Description of the task: Your answer should consist of the lines in the data below that contain "none".

--- Supplied entries Enclosed Below ---

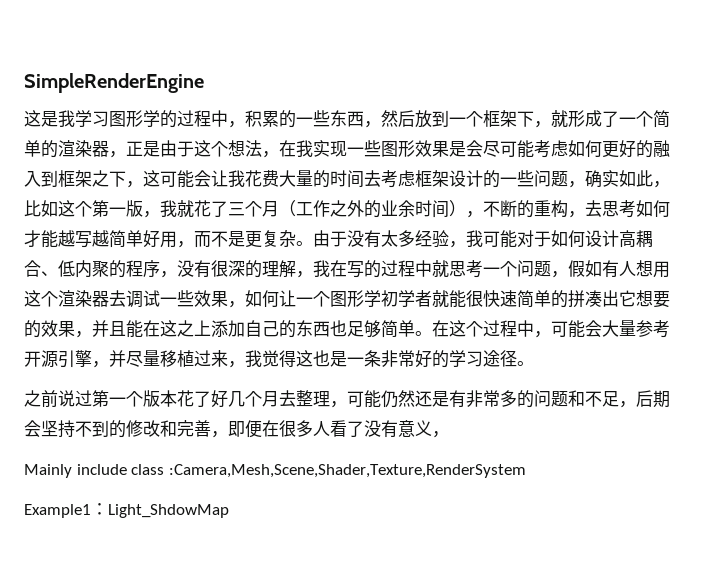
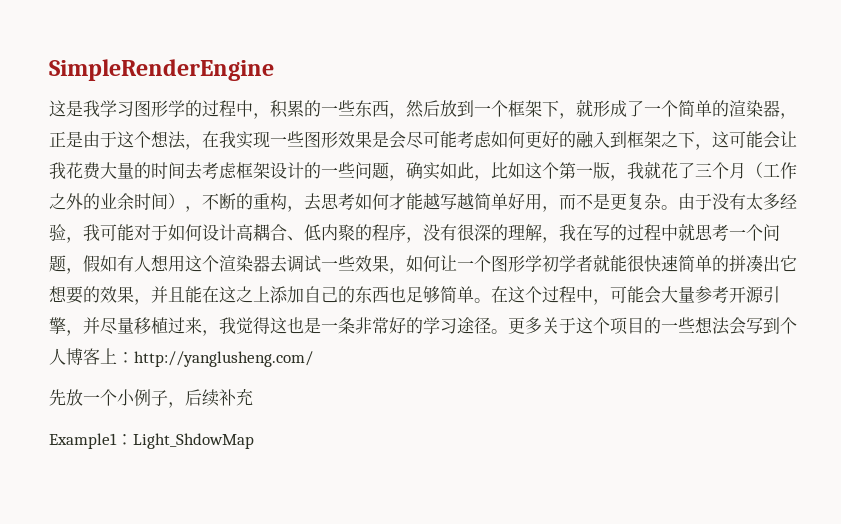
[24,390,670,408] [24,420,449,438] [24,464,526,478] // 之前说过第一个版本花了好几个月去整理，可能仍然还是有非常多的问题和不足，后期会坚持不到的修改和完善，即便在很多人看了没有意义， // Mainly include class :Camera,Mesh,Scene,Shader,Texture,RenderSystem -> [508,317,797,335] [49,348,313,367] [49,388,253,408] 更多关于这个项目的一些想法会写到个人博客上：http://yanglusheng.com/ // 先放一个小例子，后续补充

--- End of Enclosed Supplied entries ---
--- Supplied entries Enclosed Below ---

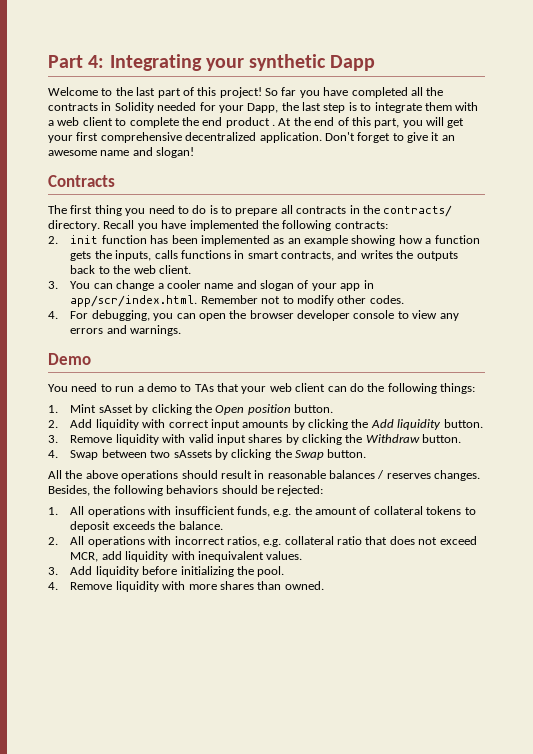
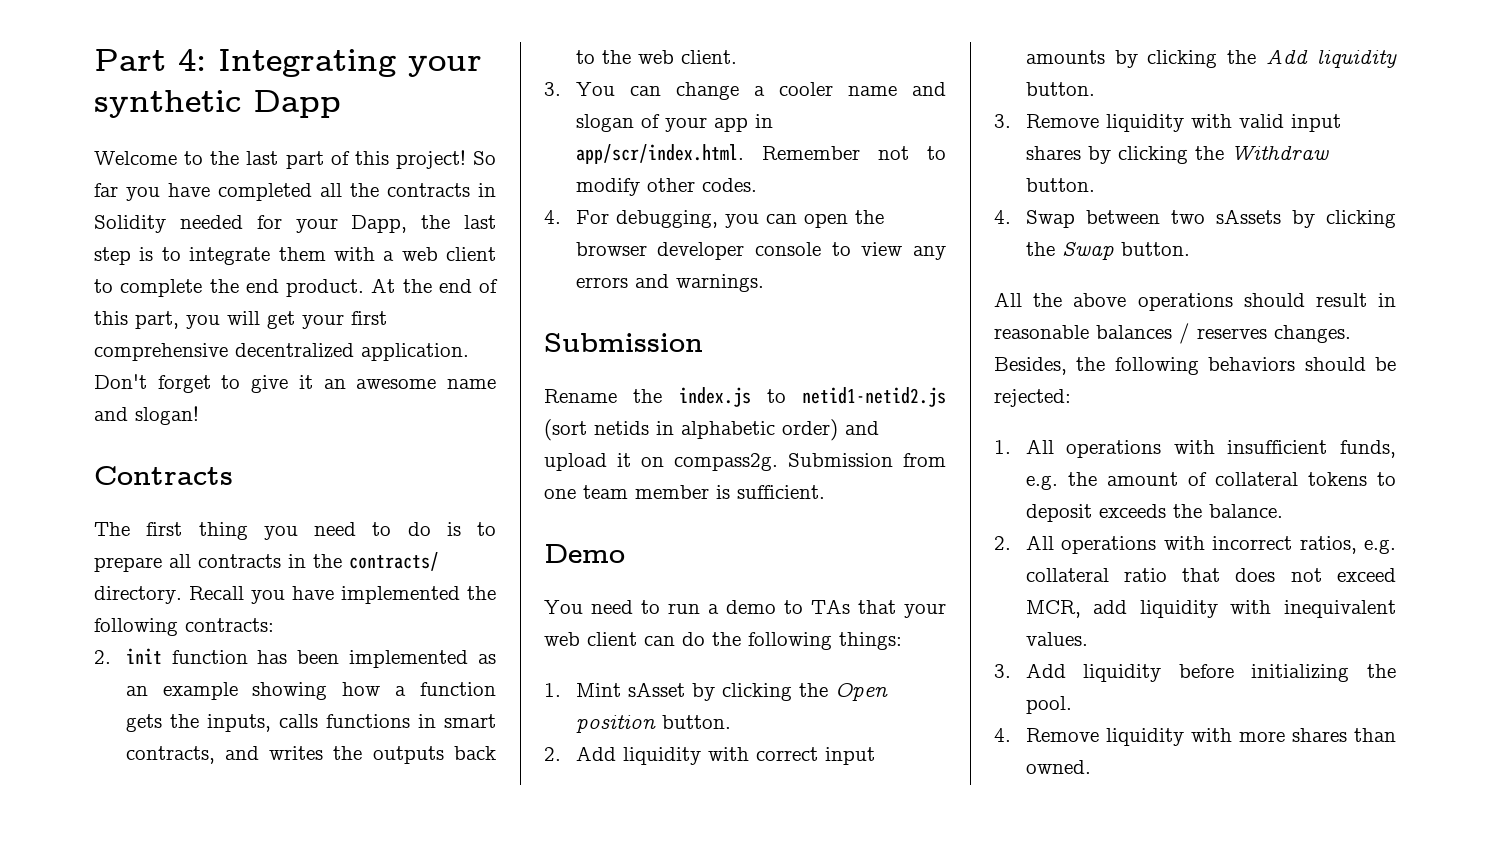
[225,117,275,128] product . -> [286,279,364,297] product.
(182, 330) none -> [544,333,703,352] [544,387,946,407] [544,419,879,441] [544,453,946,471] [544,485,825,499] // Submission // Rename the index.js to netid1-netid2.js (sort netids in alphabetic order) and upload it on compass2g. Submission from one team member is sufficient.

--- End of Enclosed Supplied entries ---
--- Supplied entries Enclosed Below ---

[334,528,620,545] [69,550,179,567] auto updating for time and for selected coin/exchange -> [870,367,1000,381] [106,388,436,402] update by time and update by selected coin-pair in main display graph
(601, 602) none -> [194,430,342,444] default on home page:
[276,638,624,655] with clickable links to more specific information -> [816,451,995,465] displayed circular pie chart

--- End of Enclosed Supplied entries ---

Output:
(182, 330) none -> [544,333,703,352] [544,387,946,407] [544,419,879,441] [544,453,946,471] [544,485,825,499] // Submission // Rename the index.js to netid1-netid2.js (sort netids in alphabetic order) and upload it on compass2g. Submission from one team member is sufficient.
(601, 602) none -> [194,430,342,444] default on home page:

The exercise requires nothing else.